如何将唯一个体从 csv 文件复制到新文件中
How to copy unique individuals from a csv file into new files
我是 python 的新手,所以请多多包涵。我有一个如下所示的 csv 文件:
.
我正在尝试遍历该文件,并为其中的每个独特个体创建一个新的 csv 文件并复制行。我成功地为一只动物做了这件事,但我在为更通用的方法创建语法时遇到了麻烦。这是我目前拥有的:
import arcpy
import csv
from csv import DictReader
WS = arcpy.env.workspace = raw_input("Where if your workspace")
infile = raw_input("where is your file?")
outfile = raw_input("What is your outfile name?")
arcpy.env.overwriteOutput = True
with open(infile, "r") as csvFile, open(outfile, "w") as out, open("outfile2.csv", "w") as out2:
reader = csv.DictReader(csvFile)
writer = csv.writer(out)
writer.writerow(reader.fieldnames)
for row in reader:
if row["Animal"] == "1":
values = [row[field] for field in reader.fieldnames]
writer.writerow(values)
要将每个 Animal
写入其自己的 CSV 文件,您需要为每种动物打开不同的文件。这可以通过使用字典来存储每只动物的文件对象和 csv 写入器对象来完成。最后,这可以用来正确关闭所有文件:
import csv
output_csvs = {} # e.g. {'1' : [file_object, csv_object]}
with open('input.csv', 'rb') as f_input:
csv_reader = csv.reader(f_input)
header = next(csv_reader)
for row in csv_reader:
animal = row[0]
if animal in output_csvs:
output_csvs[animal][1].writerow(row)
else:
f_output = open('animal_{}.csv'.format(animal), 'wb')

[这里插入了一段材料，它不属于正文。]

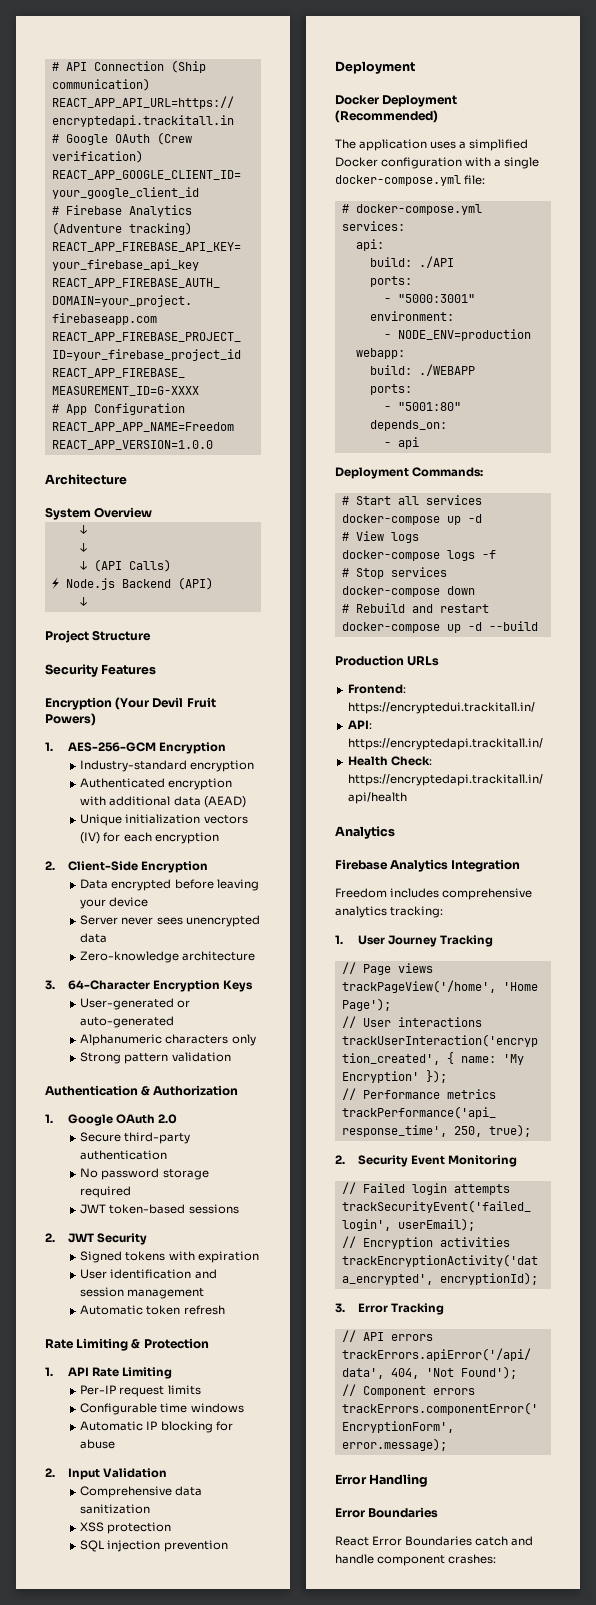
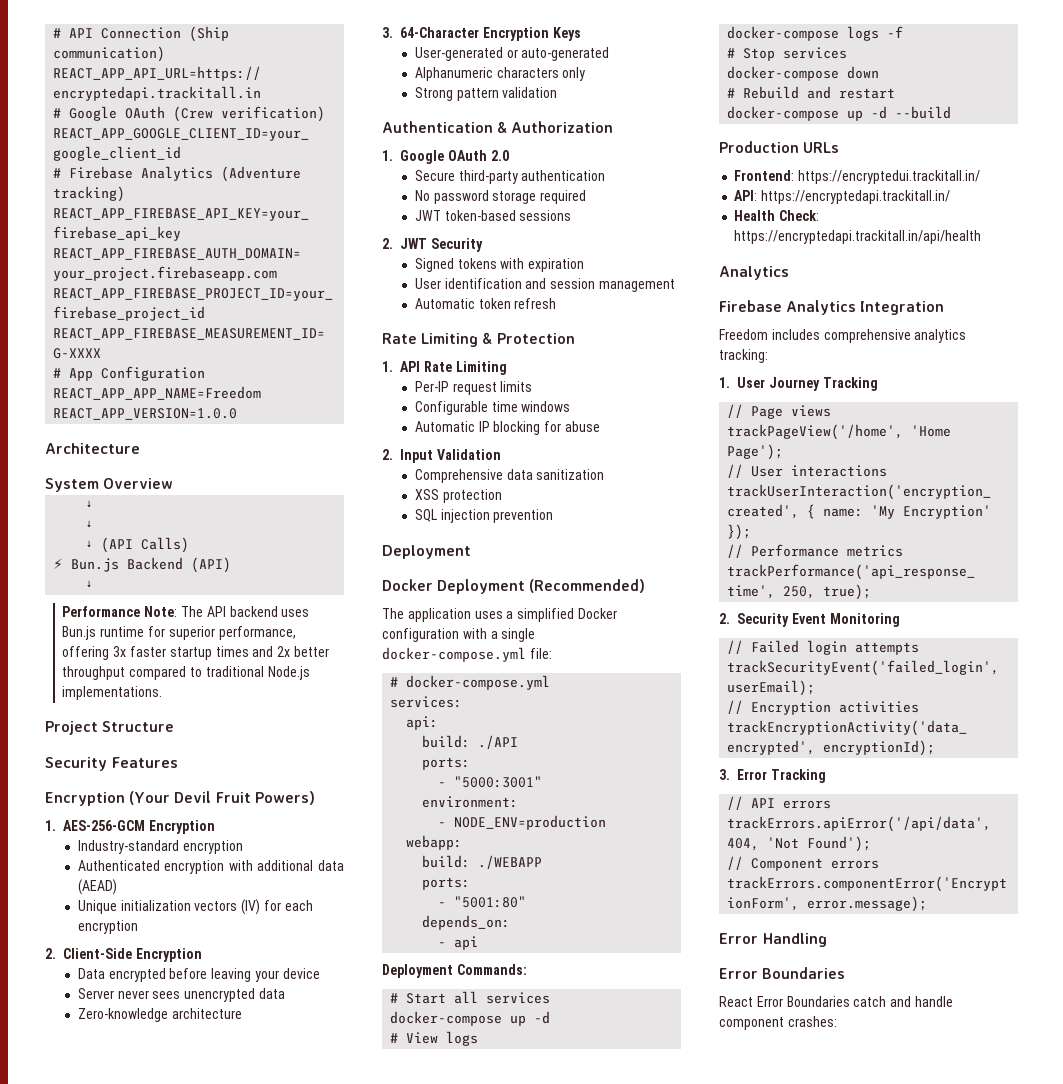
- ⚡ Node.js Backend (API)
+ ⚡ Bun.js Backend (API)
+ Performance Note: The API backend uses Bun.js runtime for superior performance, offering 3x faster startup times and 2x better throughput compared to traditional Node.js implementations.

csv_output = csv.writer(f_output)
output_csvs[animal] = [f_output, csv_output]
csv_output.writerow(header)
csv_output.writerow(row)
for csv_file, csv_writer in output_csvs.values():
csv_file.close()
这将为您提供一组根据动物命名的输出 CSV 文件,例如animal_1.csv
或者,如果数据小到可以读入内存,可以使用Python的itertools.groupby()
函数按动物排序,一次输出一个块:
from itertools import groupby
import csv
with open('input.csv', 'rb') as f_input:
csv_reader = csv.reader(f_input)
header = next(csv_reader)
for animal, group in groupby(sorted(csv_reader), lambda x: x[0]):
with open('animal_{}.csv'.format(animal), 'wb') as f_output:
csv_output = csv.writer(f_output)
csv_output.writerow(header)
csv_output.writerows(group)
使用sorted()
可确保将所有同类动物归为一组。如果数据中已经是这种情况,则不需要排序。
要访问这些文件,您可以使用 glob.glob()
:
import matplotlib.pyplot as plt
import glob
for animal_filename in glob.glob('animal_*.csv'):
with open(animal_filename, 'rb') as f_input:
csv_input = csv.reader(f_input)
heading = next(csv_input)
x, y = [], []
for row in csv_input:
x.append(int(row[1]))
y.append(int(row[2]))
fig, ax = plt.subplots()
plt.title(animal_filename)
ax.scatter(x, y)
plt.show()
我是 python 的新手,所以请多多包涵。我有一个如下所示的 csv 文件:
我正在尝试遍历该文件,并为其中的每个独特个体创建一个新的 csv 文件并复制行。我成功地为一只动物做了这件事,但我在为更通用的方法创建语法时遇到了麻烦。这是我目前拥有的:
import arcpy
import csv
from csv import DictReader
WS = arcpy.env.workspace = raw_input("Where if your workspace")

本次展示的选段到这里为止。